A. Les objectifs de la politique énergétique nationale du code de l’énergie
Les objectifs non chiffrés de la politique énergétique. Aux termes de l’article L100-1 du code de l’énergie, la « politique énergétique » doit, notamment, « contribuer » « à la mise en place d’une Union européenne de l’énergie, qui vise à garantir la sécurité d’approvisionnement et à construire une économie décarbonée et compétitive, au moyen du développement des énergies renouvelables, des interconnexions physiques, des moyens de flexibilité du système électrique, du soutien à l’amélioration de l’efficacité énergétique et de la mise en place d’instruments de coordination des politiques nationales« .

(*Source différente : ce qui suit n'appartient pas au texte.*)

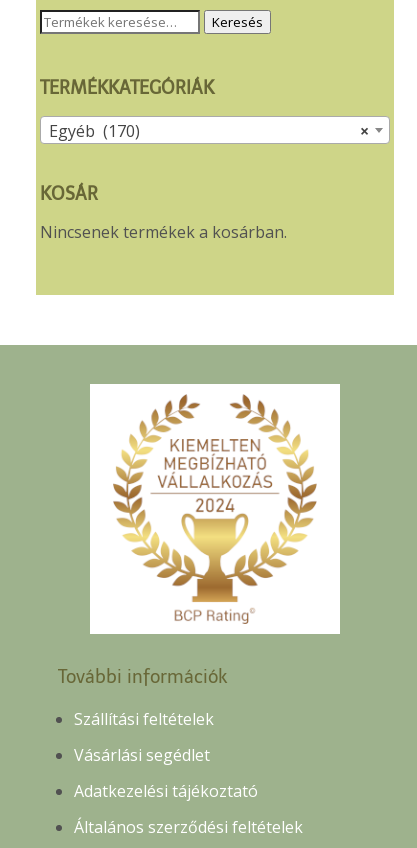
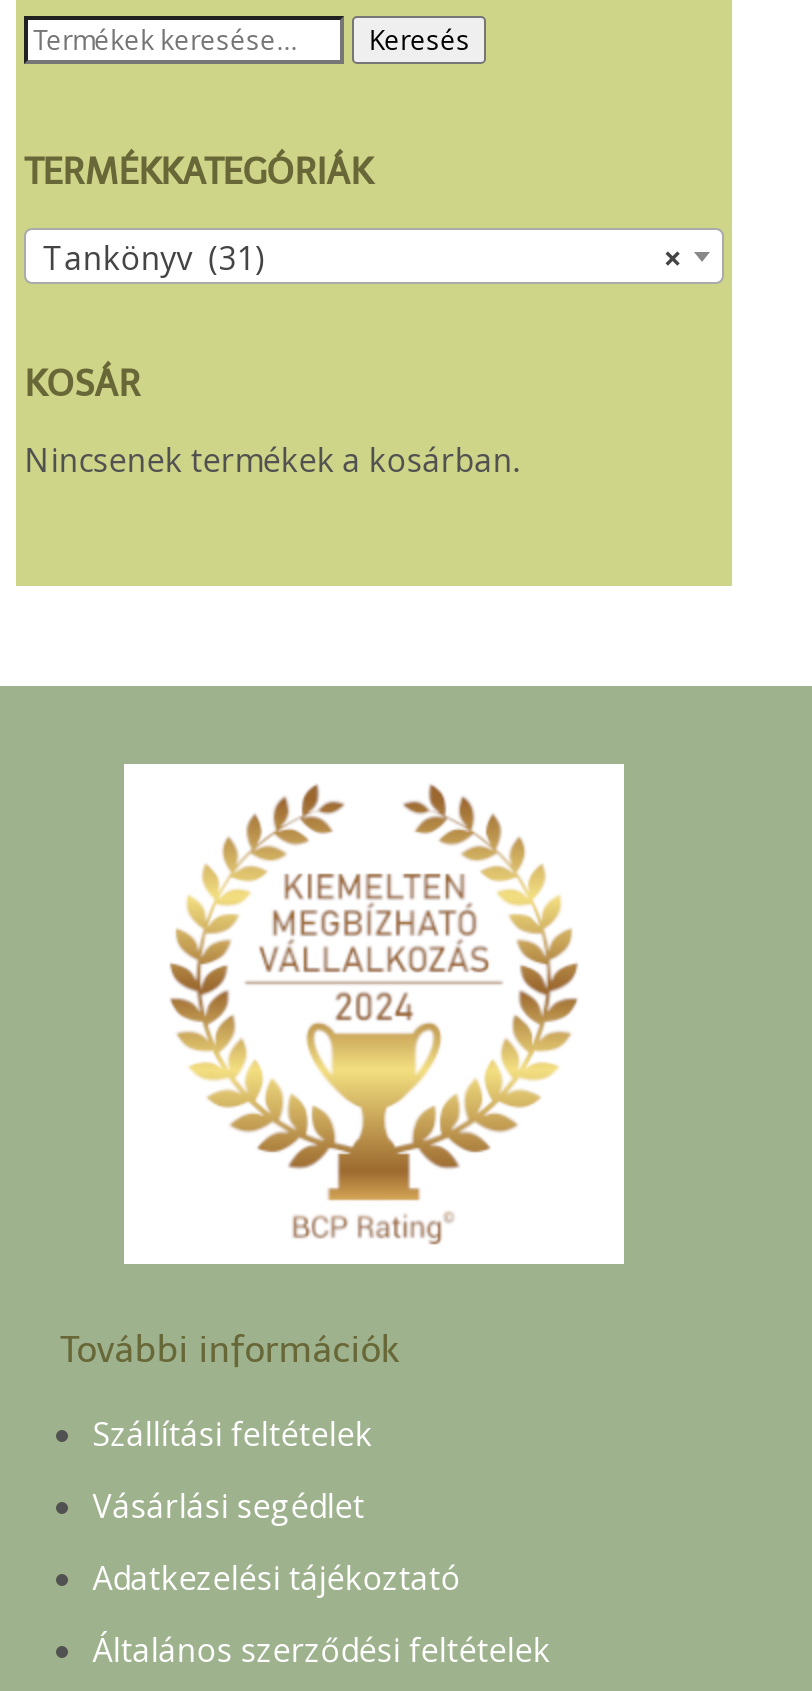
- Egyéb (170)
+ Tankönyv (31)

Ces dispositions ont été introduites par l’article 1er de la loi n° 2015-992 du 17 août 2015 relative à la transition énergétique pour la croissance verte. On soulignera ici l’objectif d’une économie « décarbonée ». Le développement des énergies renouvelables est ici un « moyen » parmi d’autres pour réaliser cet objectif. Depuis plusieurs décennies, l’Etat français demande régulièrement à ce que le terme « décarboné » soit employé en droit de l’énergie pour désigner les sources de production d’électricité de manière à donner la priorité, non au caractère renouvelable du flux ou du stock utilisé mais aux émissions de gaz à effet de serre issues de l’exploitation de ce flux.
Les objectifs chiffrés de la politique énergétique nationale. L’article L.100-4 du code de l’énergie comporte l’ensemble des objectifs chiffrés de la politique énergétique nationale et notamment les objectifs de développement des énergies renouvelables aux paragraphes 4° à 11° du I de cet article.
Le besoin d’une loi pour actualiser les objectifs et priorités d’action de la politique énergétique nationale. L’article L.100-1 A I du code de l’énergie prévoit l’élaboration d’une telle loi : « I.-Avant le 1er juillet 2023, puis tous les cinq ans, une loi détermine les objectifs et fixe les priorités d’action de la politique énergétique nationale pour répondre à l’urgence écologique et climatique. » 
Cette loi devra, notamment, définir les objectifs de développement et de stockage des énergies renouvelables pour l’électricité, la chaleur, le carburant, le gaz ainsi que l’hydrogène renouvelable et bas-carbone : « 3° Les objectifs de développement et de stockage des énergies renouvelables pour l’électricité, la chaleur, le carburant, le gaz ainsi que l’hydrogène renouvelable et bas-carbone, pour deux périodes successives de cinq ans. Pour l’électricité d’origine hydraulique, les objectifs de développement et de stockage portent sur l’évolution des capacités de production des installations hydrauliques, autorisées et concédées en application de l’article L. 511-5, ainsi que des stations de transfert d’électricité par pompage« .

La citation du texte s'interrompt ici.